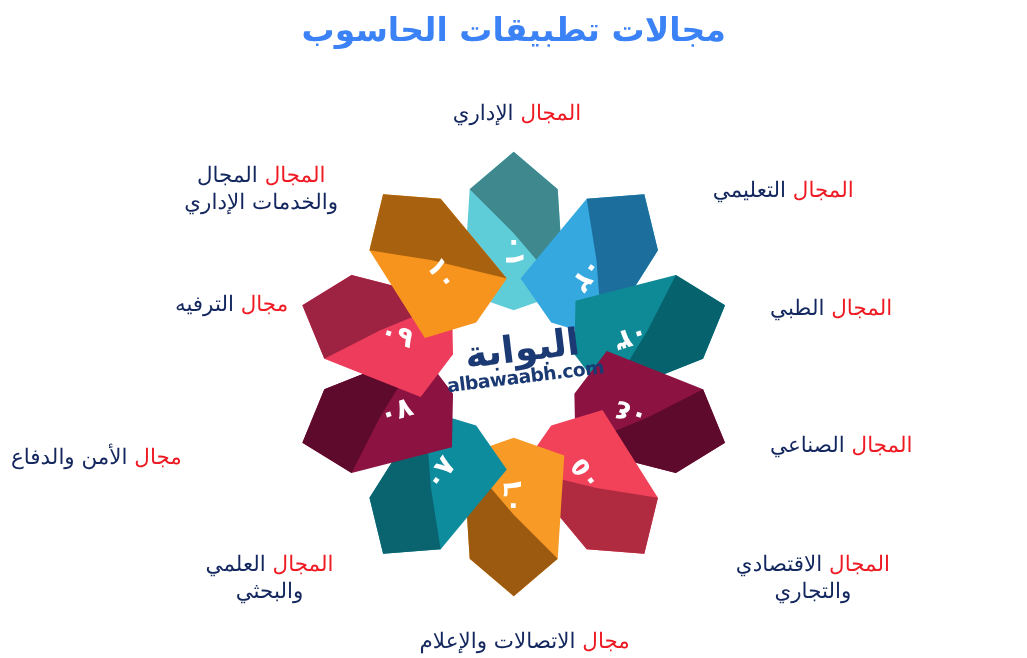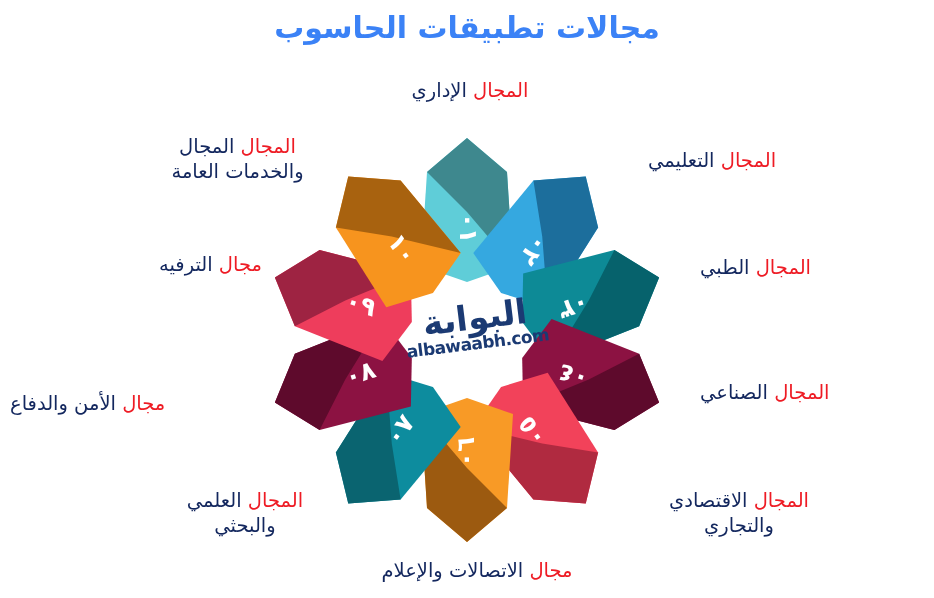--- a/index.html
+++ b/index.html
@@ -66,6 +66,7 @@
     line-height:25px;
     font-weight:normal;
     white-space:nowrap;
+    margin-top:12px;
   }
   .lbl .r{color:#ee1b24;}
   .lbl .b{color:#13275e;}

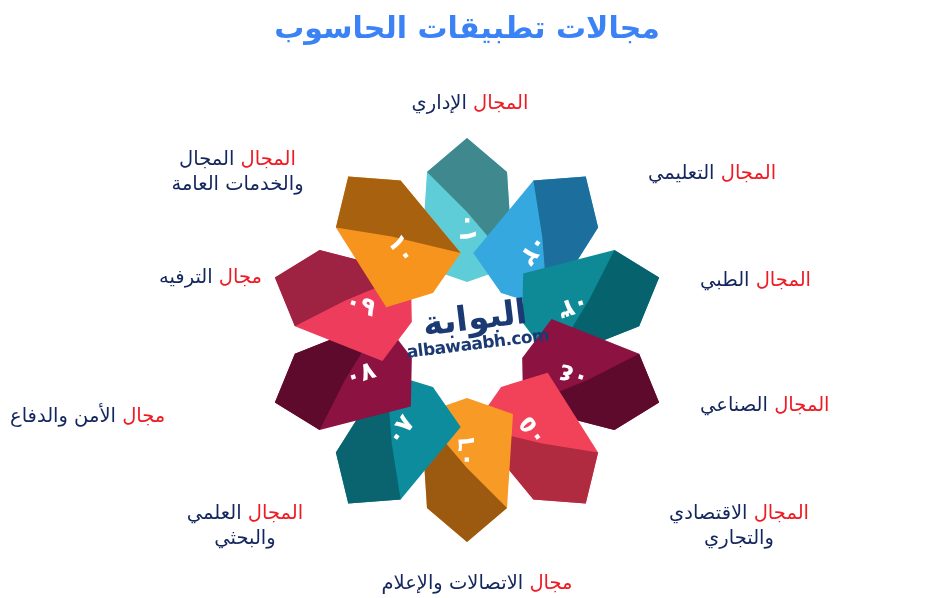--- a/index.html
+++ b/index.html
@@ -209,7 +209,7 @@
       <span class="r">المجال</span>
       <span class="b">المجال</span>
     </div>
-    <div class="b">والخدمات العامة</div>
+    <div class="b">والخدمات الإداري</div>
   </div>
 
 </div>

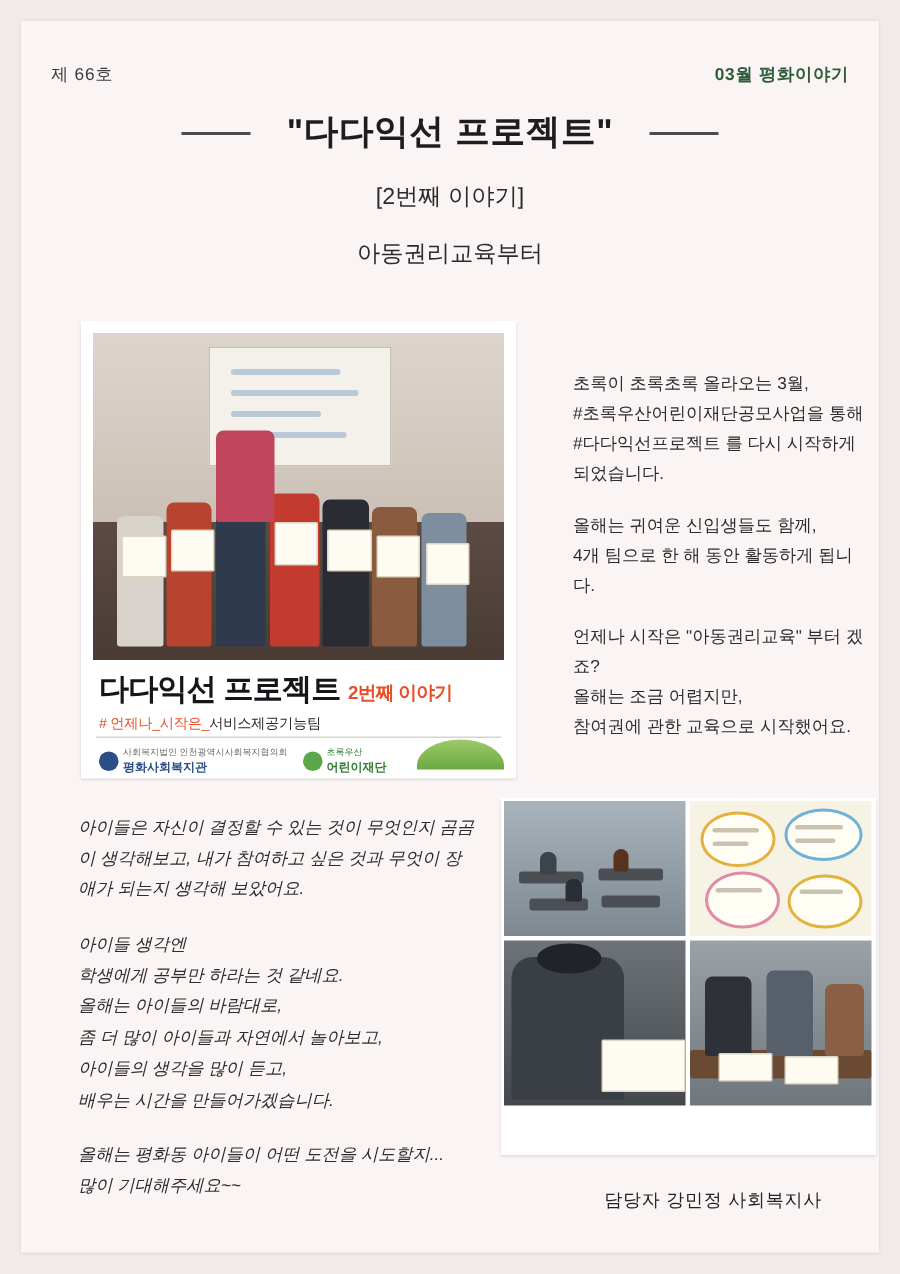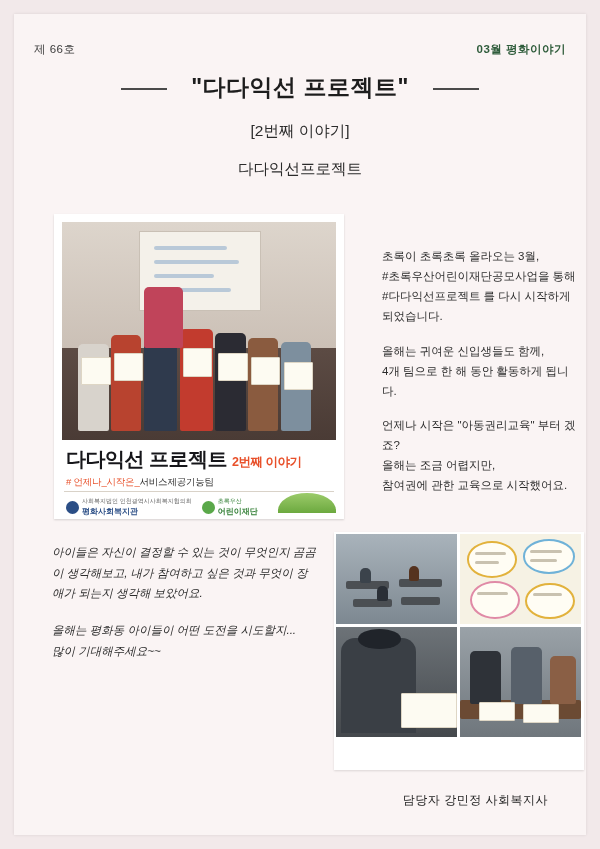--- a/index.html
+++ b/index.html
@@ -274,7 +274,7 @@
   <div class="title-wrap">
     <div class="main-title">"다다익선 프로젝트"</div>
     <div class="sub-title">[2번째 이야기]</div>
-    <div class="team-title">다다익선프로젝트</div>
+    <div class="team-title">아동권리교육부터</div>
   </div>
 
   <div class="poster">

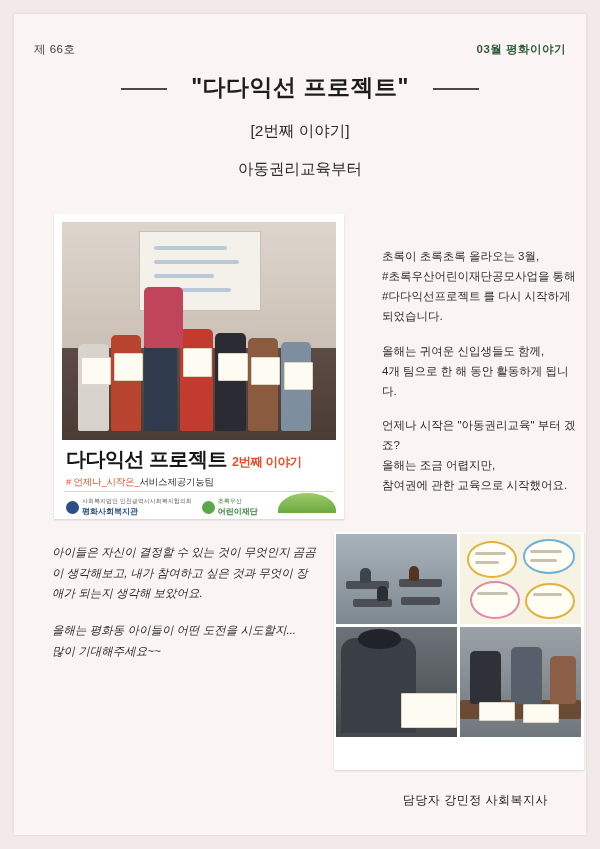--- a/index.html
+++ b/index.html
@@ -344,6 +344,12 @@
 
   <div class="lower-text">
     <p>아이들은 자신이 결정할 수 있는 것이 무엇인지 곰곰이 생각해보고, 내가 참여하고 싶은 것과 무엇이 장애가 되는지 생각해 보았어요.</p>
+    <p style="white-space:pre-line">아이들 생각엔
+학생에게 공부만 하라는 것 같네요.
+올해는 아이들의 바람대로,
+좀 더 많이 아이들과 자연에서 놀아보고,
+아이들의 생각을 많이 듣고,
+배우는 시간을 만들어가겠습니다.</p>
     <p style="white-space:pre-line">올해는 평화동 아이들이 어떤 도전을 시도할지...
 많이 기대해주세요~~</p>
   </div>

○ ○ ○ ○ ○

■ Work order:
Repeat each line, unchanged, from the line that contains "<p>아이들은 자신이 결정할" to the end of the listing above.

■ Task solution:
     <p>아이들은 자신이 결정할 수 있는 것이 무엇인지 곰곰이 생각해보고, 내가 참여하고 싶은 것과 무엇이 장애가 되는지 생각해 보았어요.</p>
+    <p style="white-space:pre-line">아이들 생각엔
+학생에게 공부만 하라는 것 같네요.
+올해는 아이들의 바람대로,
+좀 더 많이 아이들과 자연에서 놀아보고,
+아이들의 생각을 많이 듣고,
+배우는 시간을 만들어가겠습니다.</p>
     <p style="white-space:pre-line">올해는 평화동 아이들이 어떤 도전을 시도할지...
 많이 기대해주세요~~</p>
   </div>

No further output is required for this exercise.